▶ How to complete this task: Would you transcribe the records below from the line with "Darshan Patel | Bowler: Mohhamed" to the line with "Jaspreet Brar | Bowler: Dipan M -> none", ends included, exactly and with nothing more, leaving the pictures out?

▶ Data for review:
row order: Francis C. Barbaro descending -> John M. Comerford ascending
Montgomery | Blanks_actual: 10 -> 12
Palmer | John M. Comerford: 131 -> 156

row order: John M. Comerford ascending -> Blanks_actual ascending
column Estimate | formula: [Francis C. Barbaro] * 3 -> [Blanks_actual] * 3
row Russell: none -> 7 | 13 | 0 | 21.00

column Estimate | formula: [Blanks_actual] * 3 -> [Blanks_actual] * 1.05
...
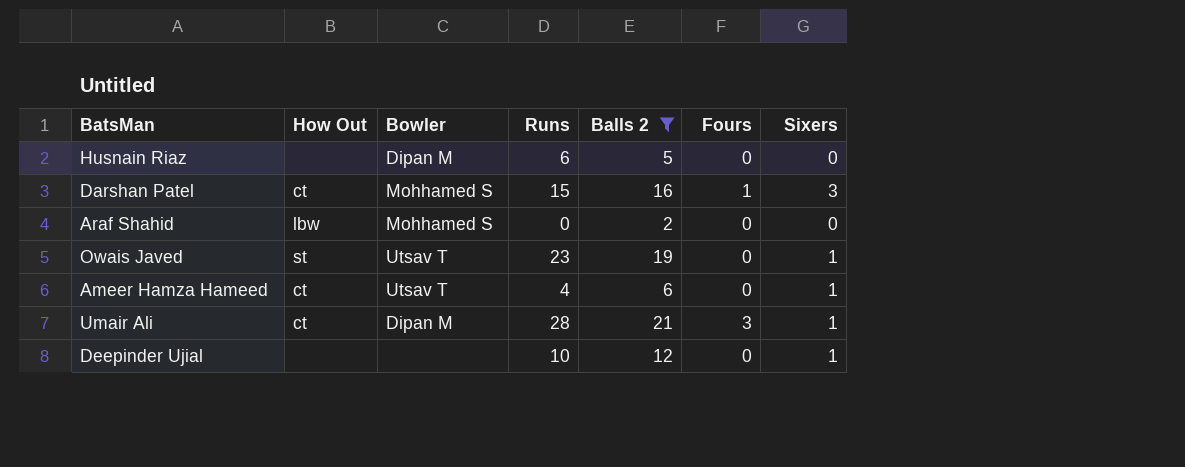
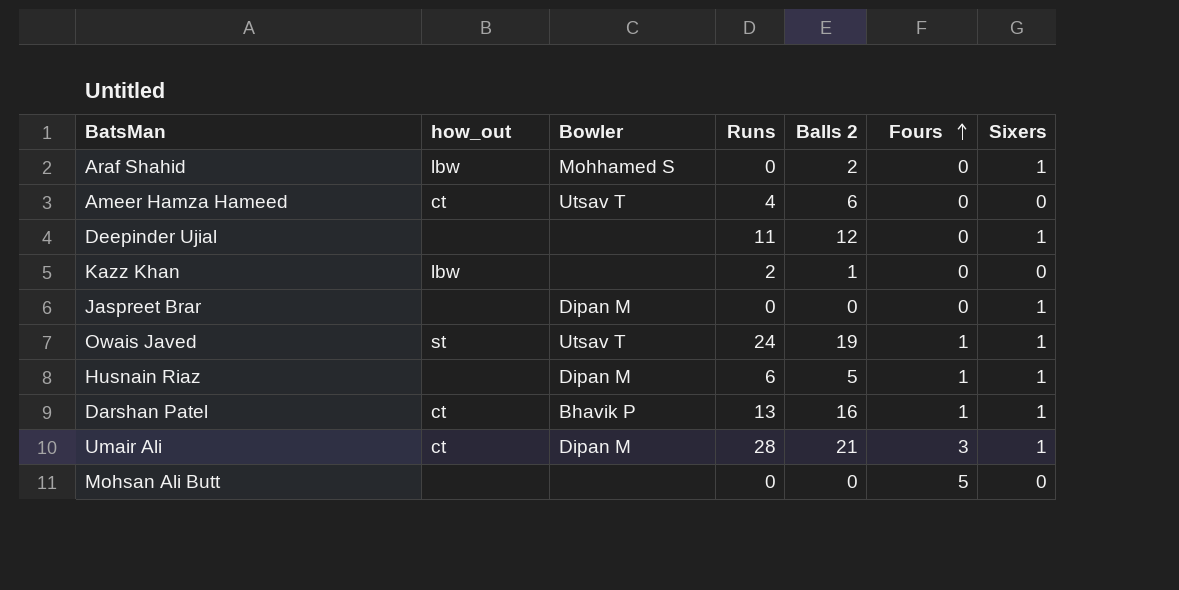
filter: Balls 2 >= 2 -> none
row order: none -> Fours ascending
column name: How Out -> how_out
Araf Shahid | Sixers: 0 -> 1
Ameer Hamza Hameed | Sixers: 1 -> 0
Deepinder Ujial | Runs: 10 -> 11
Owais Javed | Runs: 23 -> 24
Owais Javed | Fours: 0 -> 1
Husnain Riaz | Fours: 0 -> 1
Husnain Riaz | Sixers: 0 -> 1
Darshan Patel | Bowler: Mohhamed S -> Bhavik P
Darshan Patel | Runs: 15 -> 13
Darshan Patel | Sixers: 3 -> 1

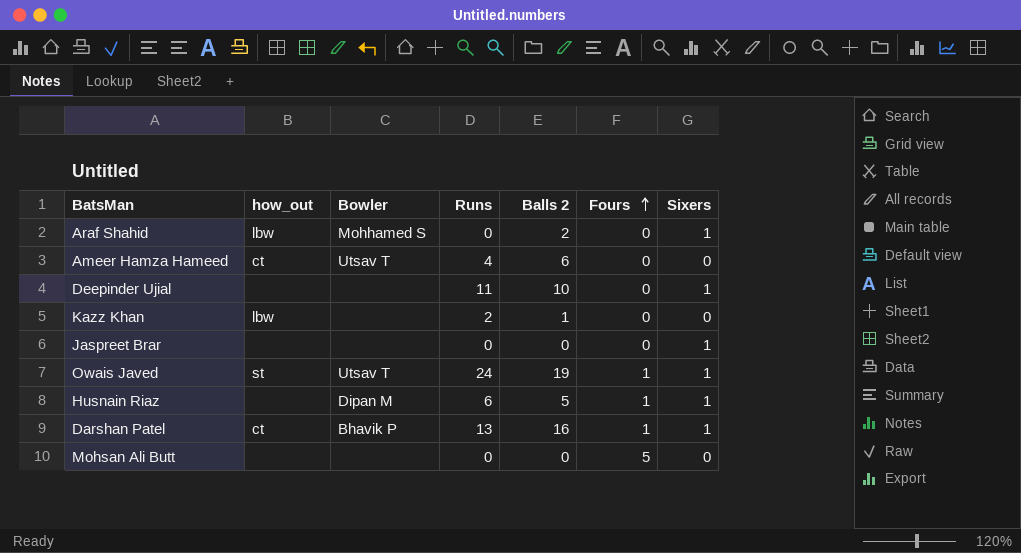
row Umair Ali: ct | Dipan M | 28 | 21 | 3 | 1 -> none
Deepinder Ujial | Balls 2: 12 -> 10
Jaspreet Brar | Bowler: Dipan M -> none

▶ Solved problem:
Darshan Patel | Bowler: Mohhamed S -> Bhavik P
Darshan Patel | Runs: 15 -> 13
Darshan Patel | Sixers: 3 -> 1

row Umair Ali: ct | Dipan M | 28 | 21 | 3 | 1 -> none
Deepinder Ujial | Balls 2: 12 -> 10
Jaspreet Brar | Bowler: Dipan M -> none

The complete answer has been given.